I think the KC have pretty twisted ideals. In my opinion, anyone who would end the life of an animal, just incase it may be deaf, is cruel.


----------



## juliedsnare (Feb 27, 2010)

*how sick can some vets b*



Daisyy said:


> My friends boxer had puppies, and about 5 of them turned out white, he went to KC register them and instead of KC registering them, he was advised to get the white ones put to sleep, why will they happily put a dog to sleep because its got white fur, but they have banned docking tails?
> 
> it seems mad to me. :whistling2:


i love boxers what ever coulour what will happen i would love to have a white 1
:flrt:


----------



## Cheeky-x (Feb 2, 2009)

Its because you cant show white boxers. Also the health problems they are prone to is awful, My uncle had a white and he spent thousands on him to try and sort him out.
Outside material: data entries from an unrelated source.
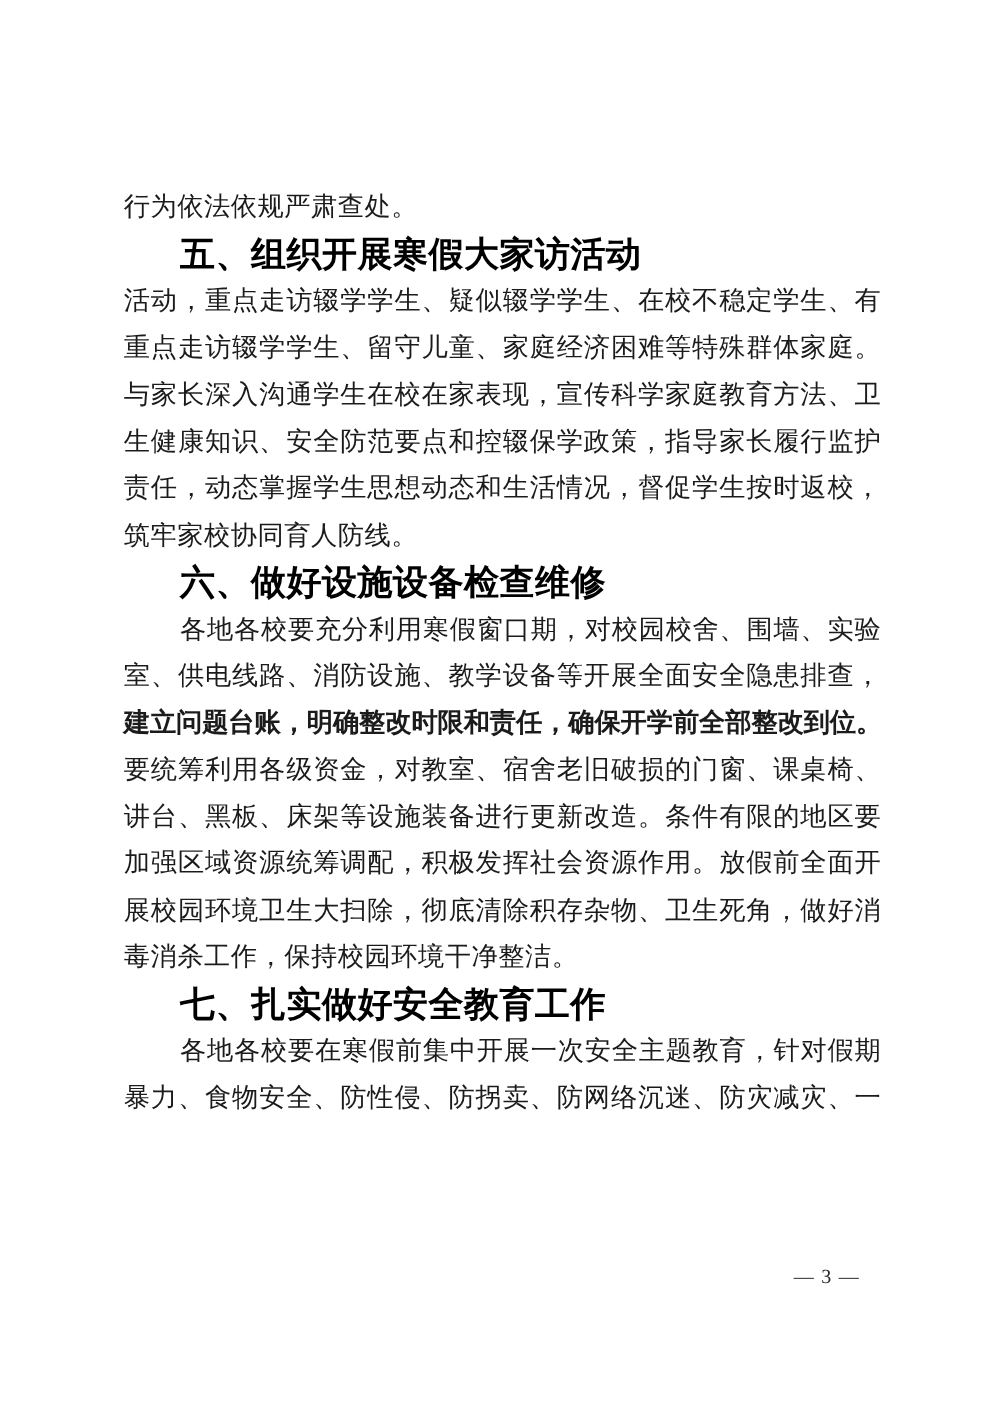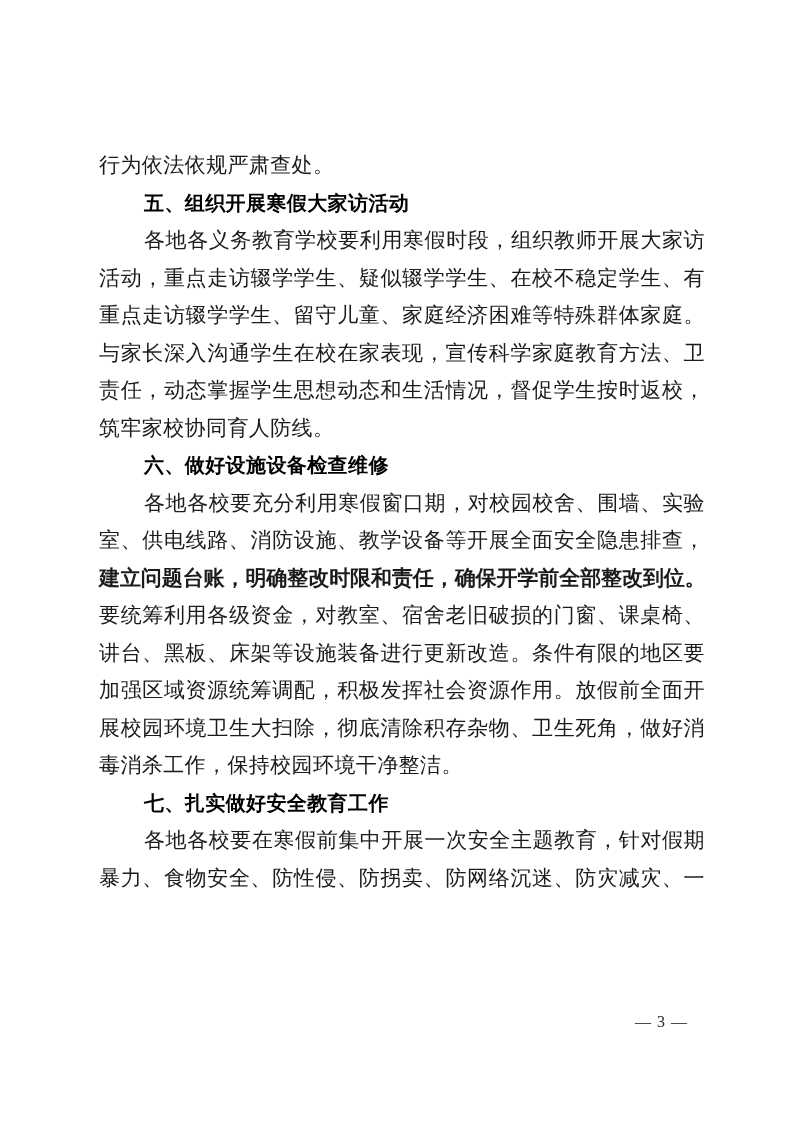"五、组织开展寒假大家访活动" .ln.heading { font-size: 20px -> 28px }
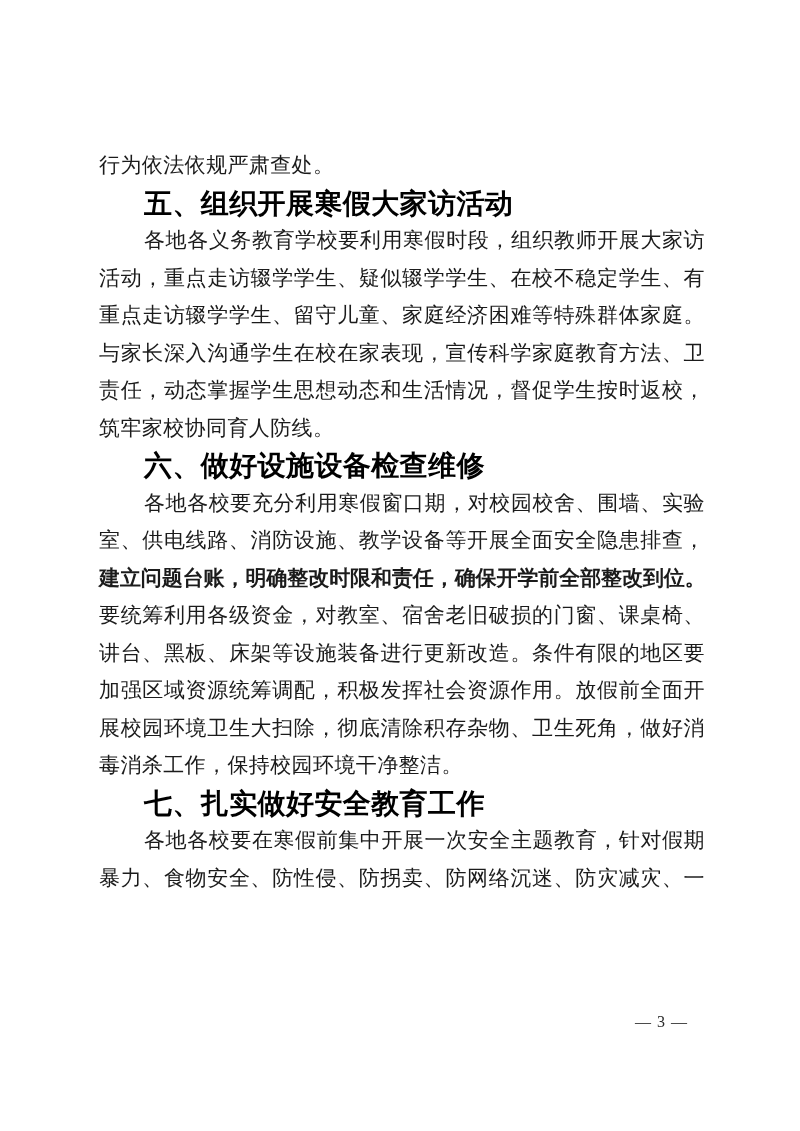"各地各义务教育学校要利用寒假时段，组织教师开展大家访" div.ln { html: <div>各地各义务教育学校要利用寒假时段，组织教师开展大家访</div> -> none }
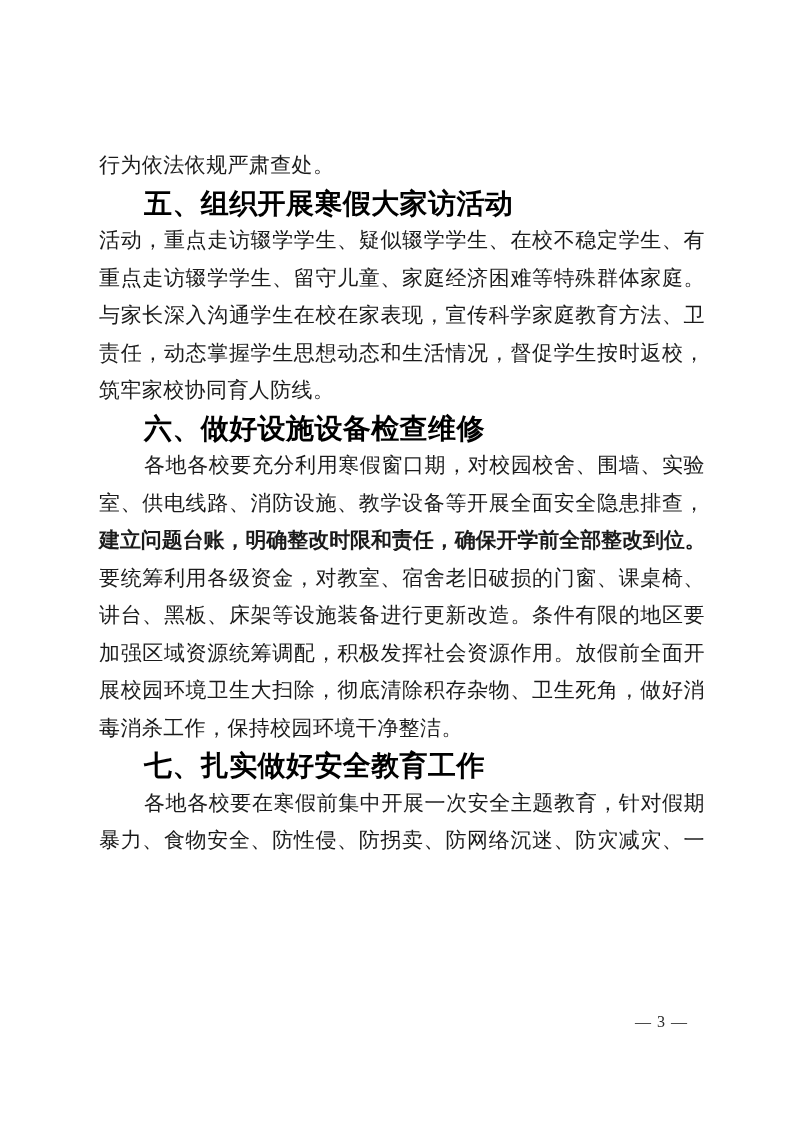"生健康知识、安全防范要点和控辍保学政策，指导家长履行监护" div.ln { html: none -> <div>生健康知识、安全防范要点和控辍保学政策，指导家长履行监护</div> }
My friend breeds boxers and she has minimal white gene in her line at all. Only because of this....But she only breeds to improve the breed and produce some bloody nice dogs,not all for the money. 

I personally like white boxers. But I'm not really into showing dogs so i would be quite happy to have them as a pet.


----------



## gravitation (Nov 4, 2009)

As others have said i'm not overly suprised but equally as disgusted.

I wouldn't put them down but i would've advised your friend to select better examples of the breed before getting pups out of them just so that we can try and prevent such defects from even happening.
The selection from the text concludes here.